**Data for the task**
· · · · ·
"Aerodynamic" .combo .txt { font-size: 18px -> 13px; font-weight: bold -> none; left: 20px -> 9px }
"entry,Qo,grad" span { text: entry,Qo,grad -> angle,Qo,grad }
· · · · ·
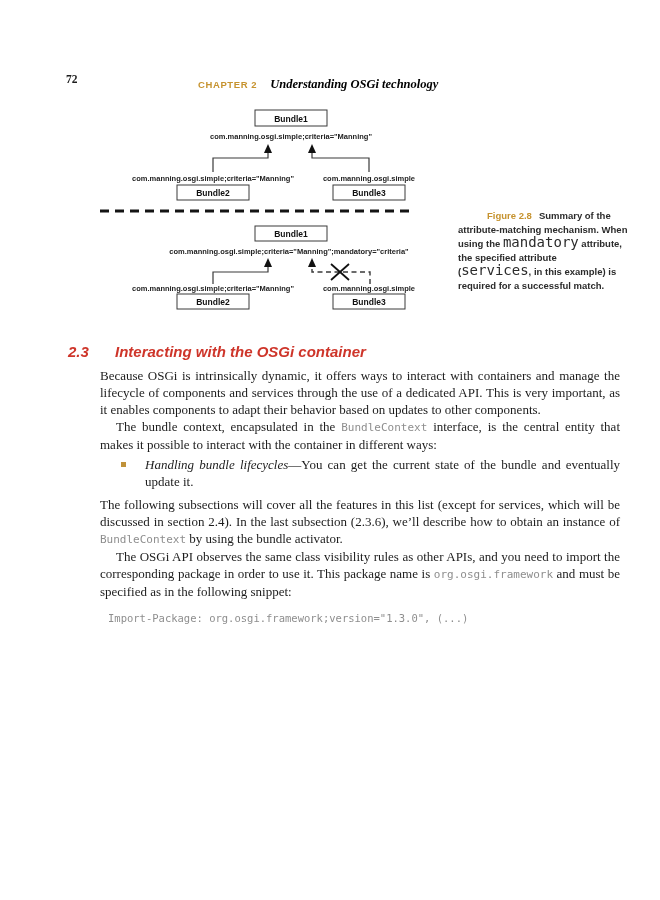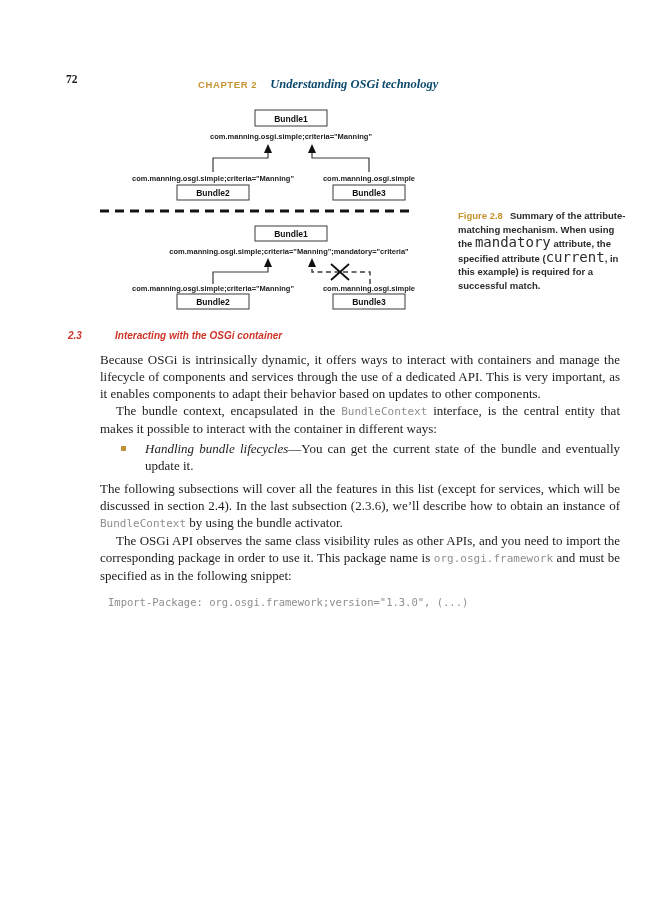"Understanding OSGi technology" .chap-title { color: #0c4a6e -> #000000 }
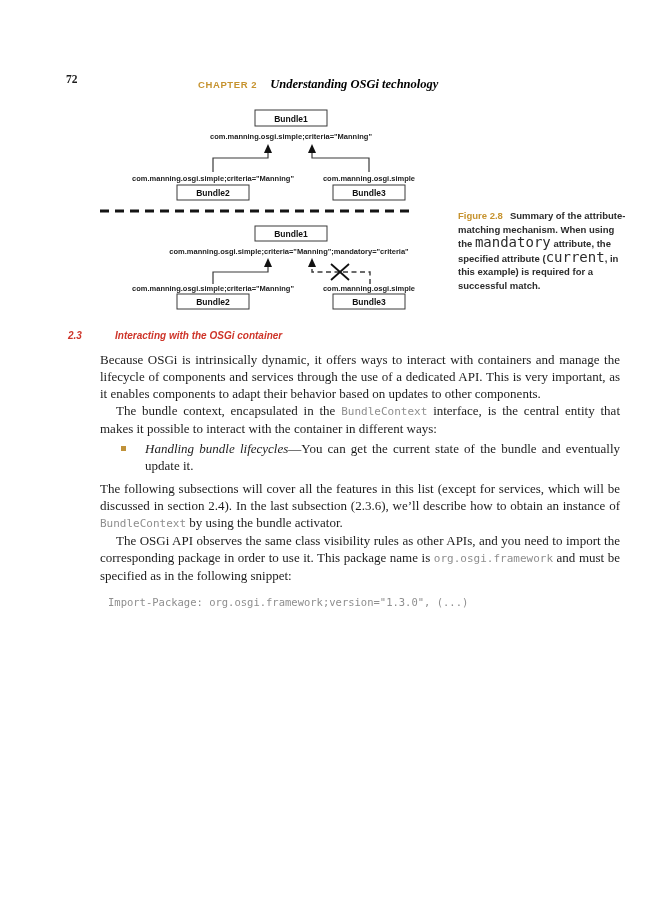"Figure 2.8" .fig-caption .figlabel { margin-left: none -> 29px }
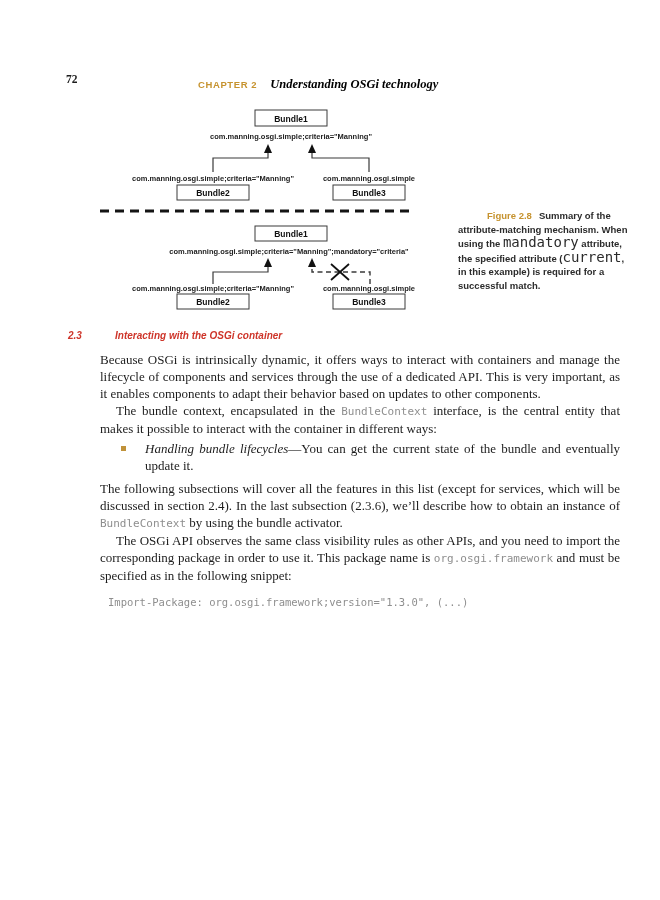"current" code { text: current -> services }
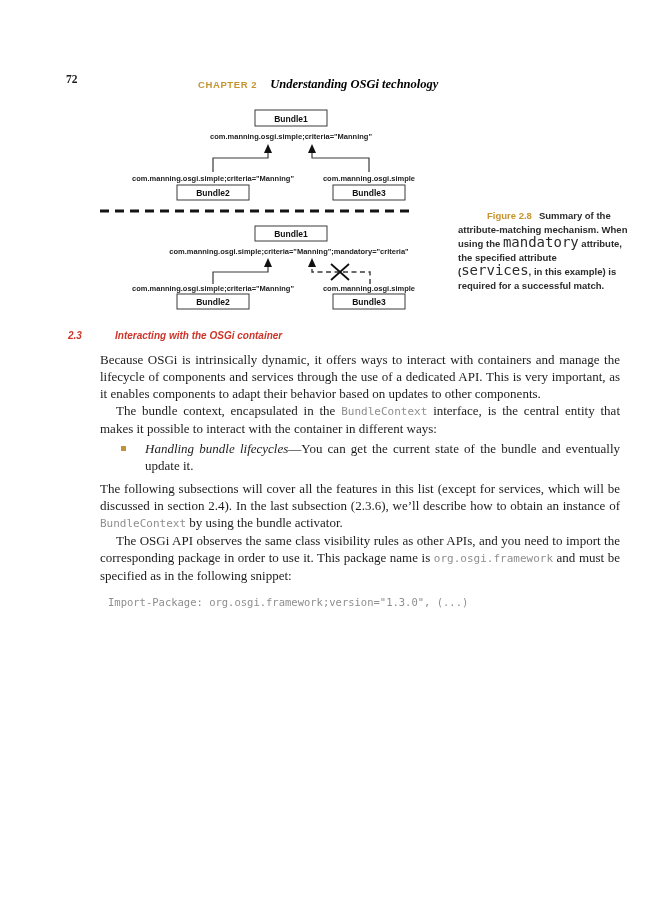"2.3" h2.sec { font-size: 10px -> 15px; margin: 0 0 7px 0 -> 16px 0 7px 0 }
· · · · ·
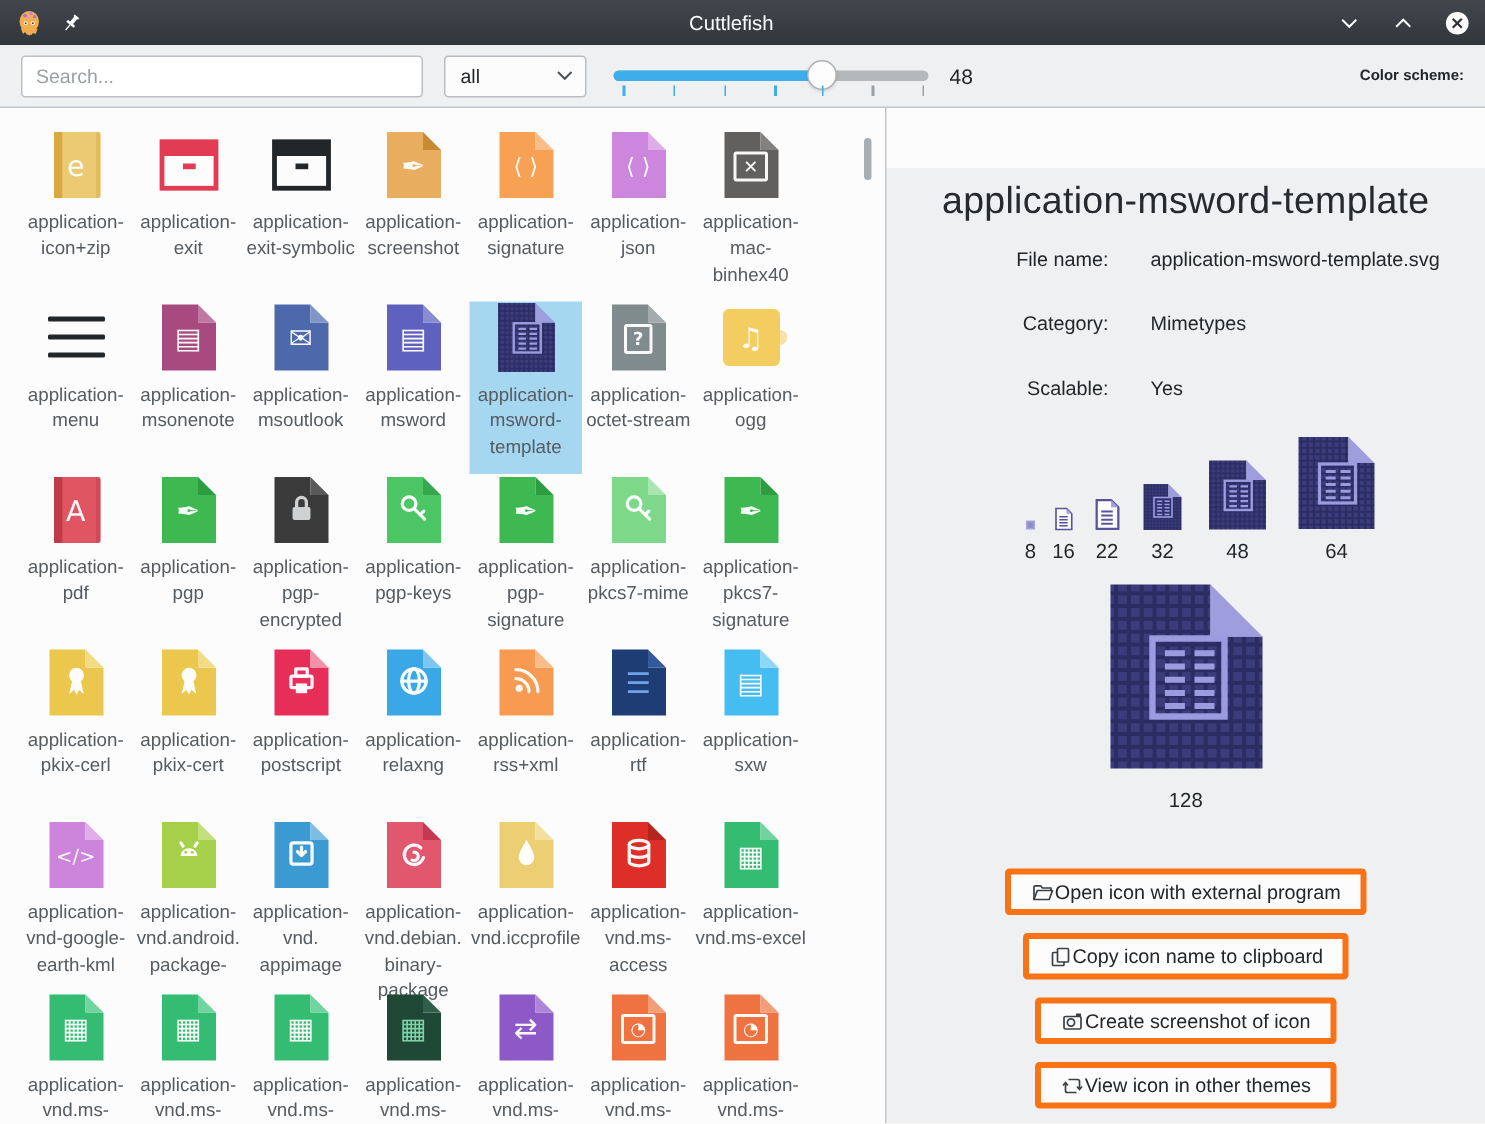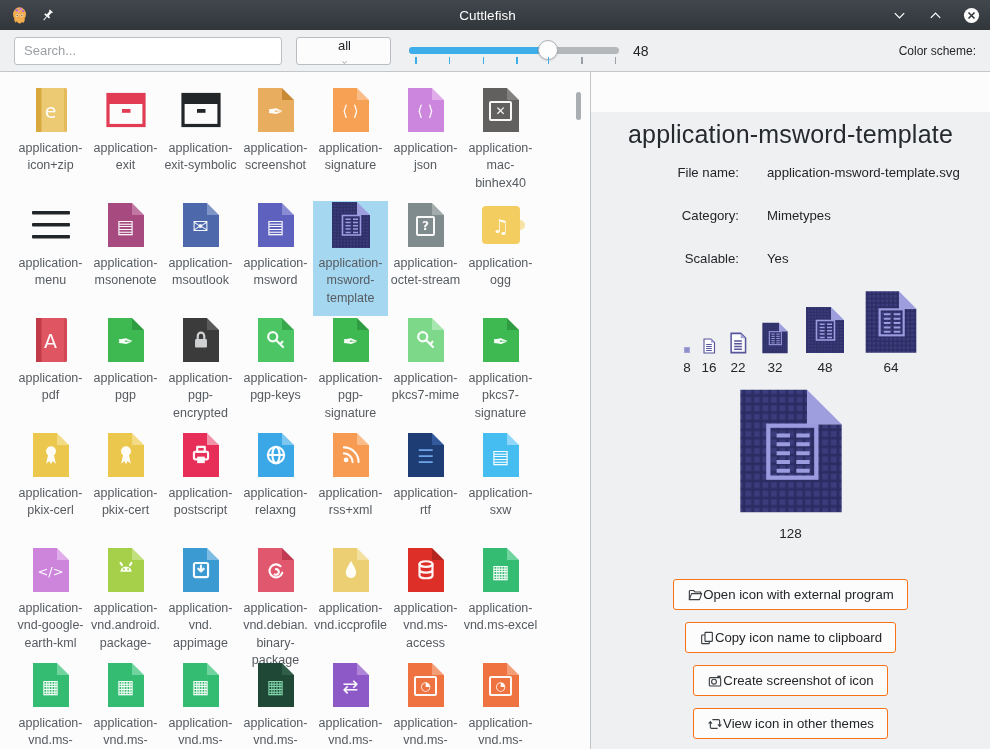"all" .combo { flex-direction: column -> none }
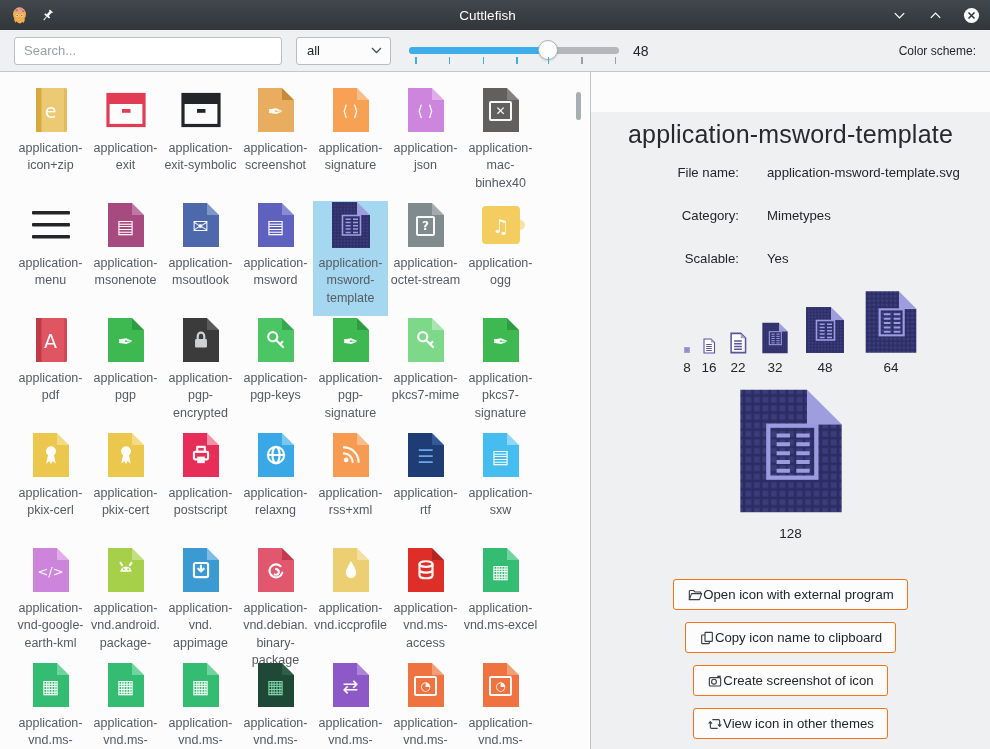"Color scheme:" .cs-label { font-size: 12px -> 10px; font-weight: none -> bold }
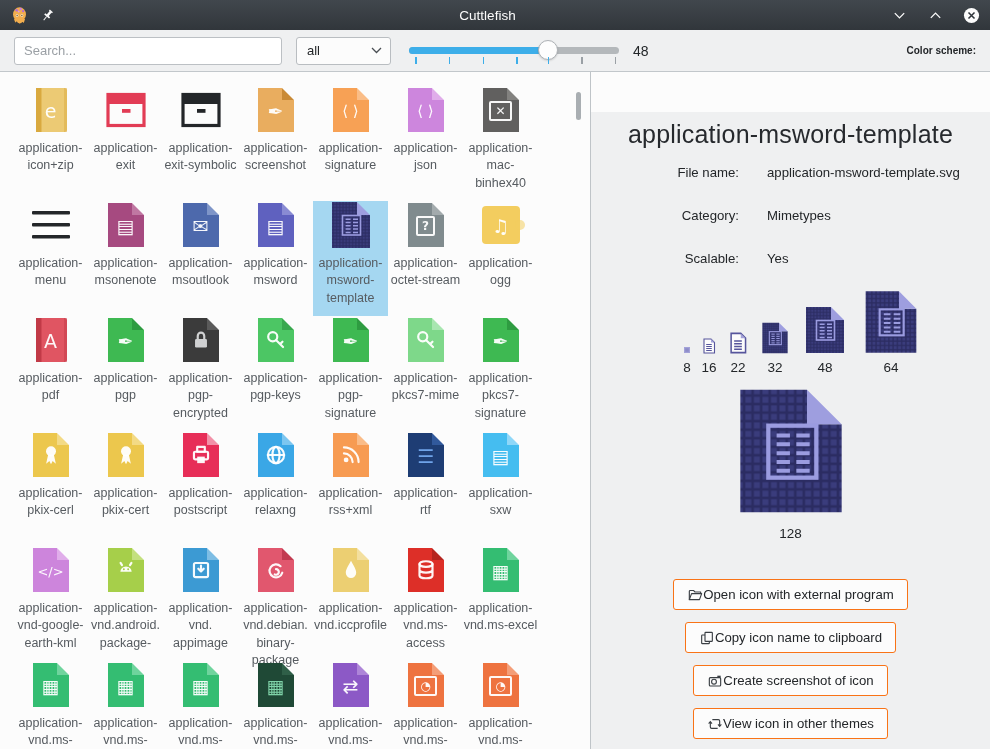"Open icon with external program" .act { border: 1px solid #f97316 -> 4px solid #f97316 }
· · · · ·
Skip every picture, and restate word for word only the lines above from the line containing "font-size: 12px ->" to the line containing "icon with external", both of them included.

"Color scheme:" .cs-label { font-size: 12px -> 10px; font-weight: none -> bold }
"Open icon with external program" .act { border: 1px solid #f97316 -> 4px solid #f97316 }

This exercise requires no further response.